Commissariat Vincent Gobber
Exposition du 5 novembre au 10 décembre 2016 Projet réalisé dans le cadre de Galeries Nomades / IAC Villeurbanne
Plusieurs événements et performances ont eu lieu dans le cadre de l’exposition Allez, on se tire !
18/11 à 19h – Performance : Le Cahier – Quentin MAUSSANG
30/11 à 19h – Conférence : Statut & Portefeuille – François MARCELLY
09/11 à 18h – lancement d’édition : Idoine – Sissy HANKSHAW
Allez, on se tire !
On est monté dans l’avion. Il était vide. Les rangées de sièges faisaient : quatre couloir quatre couloir quatre. Je me suis assis et j’ai commencé à marcher dans la forêt. Les volets des ailes ont fait ce bruit singulier. Sûrement pour vérifier une dernière fois que tout fonctionnait bien. Je me suis mis à courir. Je voyais le soleil à travers les pins. Il ne faisait pas encore chaud. J’ai entendu le bruit métallique des ceintures qu’on attache.

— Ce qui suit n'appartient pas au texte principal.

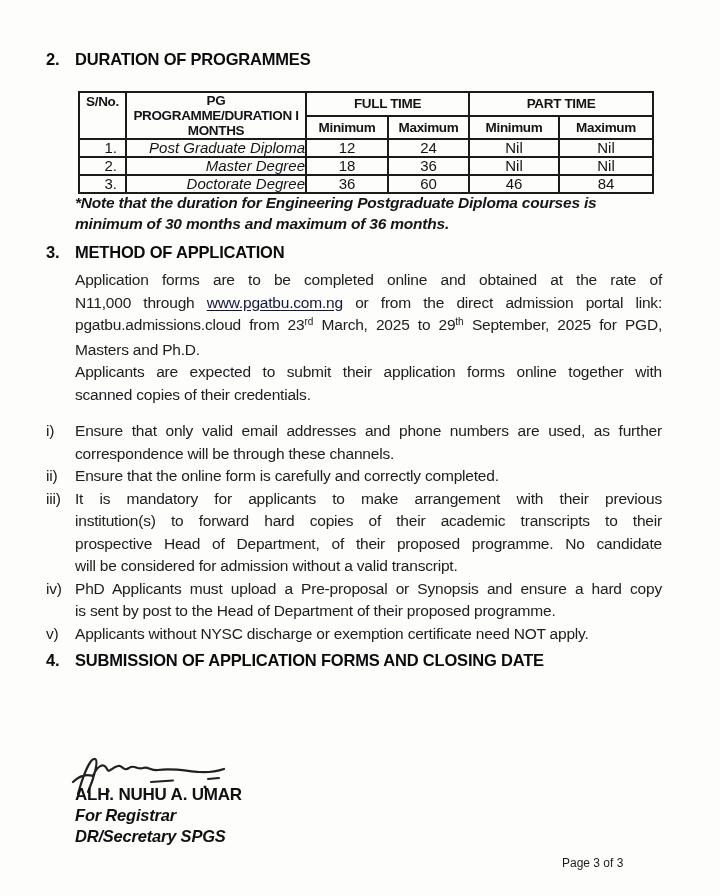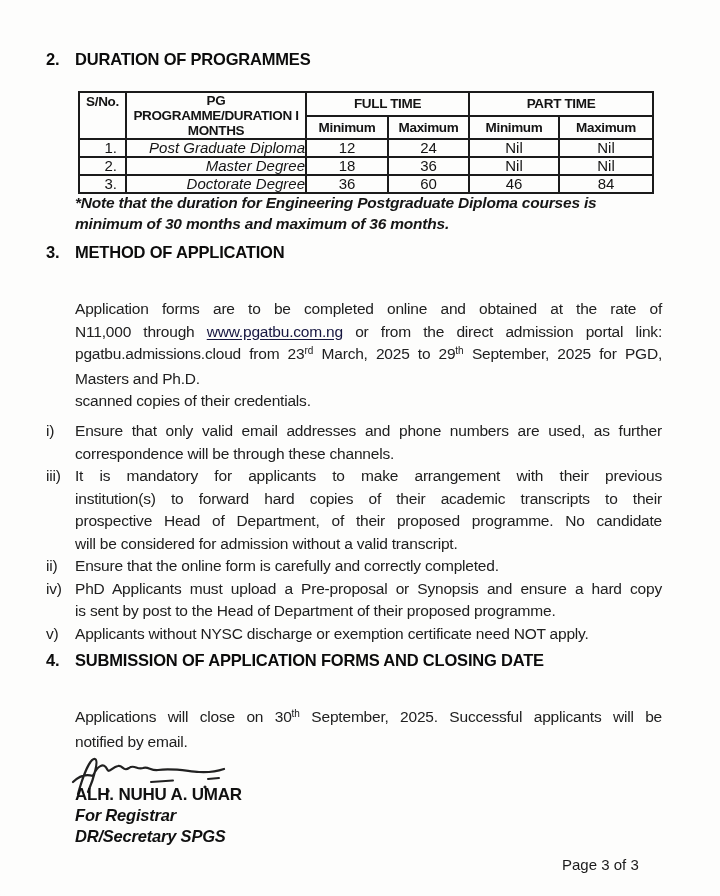--- a/index.html
+++ b/index.html
@@ -21,42 +21,42 @@
     vertical-align:middle;line-height:15px;height:17px;}
   #ptable th.vtop{vertical-align:top;padding-top:1px;}
   #ptable td{font-size:15px;height:16px;line-height:16px;}
   #ptable td.sno{text-align:right;padding-right:8px;}
   #ptable td.prog{text-align:right;padding-left:12px;font-style:italic;}
   #ptable td.num{text-align:center;margin-left:10px;}
 
   .note{position:absolute;left:75px;top:192px;font-size:15.5px;line-height:21px;
     font-weight:700;font-style:italic;color:#161616;letter-spacing:-0.2px;white-space:nowrap;}
 
-  .body-block{position:absolute;font-size:15.5px;line-height:22.5px;letter-spacing:-0.2px;width:587px;margin-top:29px;}
+  .body-block{position:absolute;font-size:15.5px;line-height:22.5px;letter-spacing:-0.2px;width:587px;}
   #para-method{left:75px;top:269px;}
   #para-submission{left:75px;top:677px;}
 
   .tline{white-space:nowrap;}
   .tline.just{text-align:justify;text-align-last:justify;}
 
   .list{position:absolute;left:46px;top:420px;width:616px;font-size:15.5px;
     line-height:22.5px;letter-spacing:-0.2px;}
   .litem{display:flex;}
   .lmark{flex:0 0 29px;}
   .ltext{width:587px;}
 
   .doclink{color:#16163f;text-decoration:underline;text-underline-offset:2px;}
   .sup{font-size:10px;position:relative;top:-5px;letter-spacing:0;}
 
   .sigsvg{position:absolute;left:68px;top:746px;}
   .sigblock{position:absolute;left:75px;top:785px;color:#111;}
   .signame{font-size:17px;font-weight:700;line-height:20px;letter-spacing:-0.2px;}
   .sigtitle{font-size:16.5px;font-weight:700;font-style:italic;line-height:20.5px;letter-spacing:-0.2px;}
 
-  .footer{position:absolute;left:562px;top:856px;font-size:15px;color:#1b1b1b;text-align:center;}
+  .footer{position:absolute;left:562px;top:856px;font-size:12px;color:#1b1b1b;text-align:center;}
 </style>
 </head>
 <body>
 
 <div class="page">
 
   <div class="heading" id="sec2-h">
     <span class="hnum">2.</span>
     <span>DURATION OF PROGRAMMES</span>
   </div>
@@ -123,44 +123,45 @@
   <div class="heading" id="sec3-h">
     <span class="hnum">3.</span>
     <span>METHOD OF APPLICATION</span>
   </div>
 
   <div class="body-block" id="para-method">
       <div class="tline just"><span>Application forms are to be completed online and obtained at the rate of</span></div>
       <div class="tline just"><span>N11,000 through </span><span class="doclink">www.pgatbu.com.ng</span><span> or from the direct admission portal link:</span></div>
       <div class="tline just"><span>pgatbu.admissions.cloud from 23</span><span class="sup">rd</span><span> March, 2025 to 29</span><span class="sup">th</span><span> September, 2025 for PGD,</span></div>
       <div class="tline"><span>Masters and Ph.D.</span></div>
+      <div class="tline just"><span>Applicants are expected to submit their application forms online together with</span></div>
       <div class="tline"><span>scanned copies of their credentials.</span></div>
     </div>
 
   <div class="list" id="instruction-list">
       <div class="litem">
         <div class="lmark">i)</div>
         <div class="ltext">
           <div class="tline just"><span>Ensure that only valid email addresses and phone numbers are used, as further</span></div>
           <div class="tline"><span>correspondence will be through these channels.</span></div>
         </div>
       </div>
       <div class="litem">
+        <div class="lmark">ii)</div>
+        <div class="ltext">
+          <div class="tline"><span>Ensure that the online form is carefully and correctly completed.</span></div>
+        </div>
+      </div>
+      <div class="litem">
         <div class="lmark">iii)</div>
         <div class="ltext">
           <div class="tline just"><span>It is mandatory for applicants to make arrangement with their previous</span></div>
           <div class="tline just"><span>institution(s) to forward hard copies of their academic transcripts to their</span></div>
           <div class="tline just"><span>prospective Head of Department, of their proposed programme. No candidate</span></div>
           <div class="tline"><span>will be considered for admission without a valid transcript.</span></div>
-        </div>
-      </div>
-      <div class="litem">
-        <div class="lmark">ii)</div>
-        <div class="ltext">
-          <div class="tline"><span>Ensure that the online form is carefully and correctly completed.</span></div>
         </div>
       </div>
       <div class="litem">
         <div class="lmark">iv)</div>
         <div class="ltext">
           <div class="tline just"><span>PhD Applicants must upload a Pre-proposal or Synopsis and ensure a hard copy</span></div>
           <div class="tline"><span>is sent by post to the Head of Department of their proposed programme.</span></div>
         </div>
       </div>
       <div class="litem">
@@ -169,24 +170,20 @@
           <div class="tline"><span>Applicants without NYSC discharge or exemption certificate need NOT apply.</span></div>
         </div>
       </div>
     </div>
 
   <div class="heading" id="sec4-h">
     <span class="hnum">4.</span>
     <span>SUBMISSION OF APPLICATION FORMS AND CLOSING DATE</span>
   </div>
 
-  <div class="body-block" id="para-submission">
-      <div class="tline just"><span>Applications will close on 30</span><span class="sup">th</span><span> September, 2025. Successful applicants will be</span></div>
-      <div class="tline"><span>notified by email.</span></div>
-    </div>
 
   <svg class="sigsvg" width="175" height="55" viewBox="0 0 175 55" aria-hidden="true">
     <path d="M10 48 C15 30 22 12 27 13 C31 14 26 32 20 46 M5 36 C12 29 19 28 25 30 C29 20 36 16 39 23 C41 28 44 21 50 20 C55 19 55 26 61 22 C66 18 69 24 75 22 C80 20 83 25 90 24 C105 22 118 25 131 26 C140 26.5 150 25 156 23" stroke="#212121" stroke-width="2.2" fill="none" stroke-linecap="round" stroke-linejoin="round"></path>
     <path d="M83 36 L105 34.5 M140 33 L151 32" stroke="#212121" stroke-width="2" fill="none" stroke-linecap="round"></path>
     <circle cx="40" cy="45" r="1.7" fill="#212121"></circle>
     <circle cx="137" cy="41" r="1.6" fill="#212121"></circle>
   </svg>
 
   <div class="sigblock">
     <div class="signame">ALH. NUHU A. UMAR</div>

J’ai vu Tyler dire « Une issue de secours à 9000 mètres d’altitude… L’illusion de la sécurité. » J’ai repensé aux enfants sur le manège à balançoires retenues par des chaînes qui expérimentaient l’effet centrifuge. Je me suis arrêté à l’orée et j’ai vu cette biche qui transpirait et qui me regardait. Je me suis recroquevillé en moi-même. J’ai vu des enfants jouer à chat entre les rangées. Je n’ai pas pris la main de celle qui regardait le même film que moi et j’en ai voulu à la Terre entière. Lorsqu’un des passagers a émis un son de détresse, j’ai pensé qu’il manquait de cran. J’ai pensé au vide qu’il y avait sous mes pieds. On était là. Des œufs dans une boîte en carton à 900 km/h. J’aurais voulu sentir le vent sur mon visage, ouvrir une vitre, fumer à la portière, apercevoir dans le rétroviseur tes larmes de froid. J’aurais voulu voir mes amis une dernière fois, leur dire à quel point ils me manquaient. J’aurais aimé m’arrêter dans une station d’autoroute. Les appeler un par un. Leur dire que rien n’est grave, qu’on est reliés comme des points. Qu’on est des étoiles qui fument comme des chevaux de course. J’étais seul au milieu de la route. La nuit me rappelait chacun d’entre vous. Elle chantait et dansait dans vos regards. En pensées avec la pointe du doigt je vous ai écrit dans le cou des choses importantes. Je préfère croire que personne ne me manque alors que c’est tout le contraire. Je vous réunis là dans mes pensées. Vous êtes tous là pour le moment et c’est la seule chose qui compte. Je me suis surpris à penser à haute voix : il y a des trésors partout.
Guillaume Dorvillé, 2016
L’homme cherche l’amour. Les espoirs de cette quête reposent sur la possibilité d’une rencontre. Et cette rencontre, pour être possible, exige un lieu. Vous voilà donc dans ce lieu, vous vous y êtes rendu à ce bien nommé rendez-vous. Vous êtes en avance, vous avez le temps de considérer l’espace : une lumière comme tamisée par de larges et robustes persiennes. Les portes et les fenêtres ménagent plusieurs possibilités : s’il vous en prenait l’envie, vous pourriez séquestrer l’autre et l’autre pourrait vous séquestrer. Vous pourriez aussi vous échapper et l’autre le pourrait aussi. Et si, comme dans un mauvais vaudeville, votre compagne officielle venait à vous surprendre en flagrant délit d’infidélité, vous pourriez, tel Robert Wyatt, passer par la fenêtre.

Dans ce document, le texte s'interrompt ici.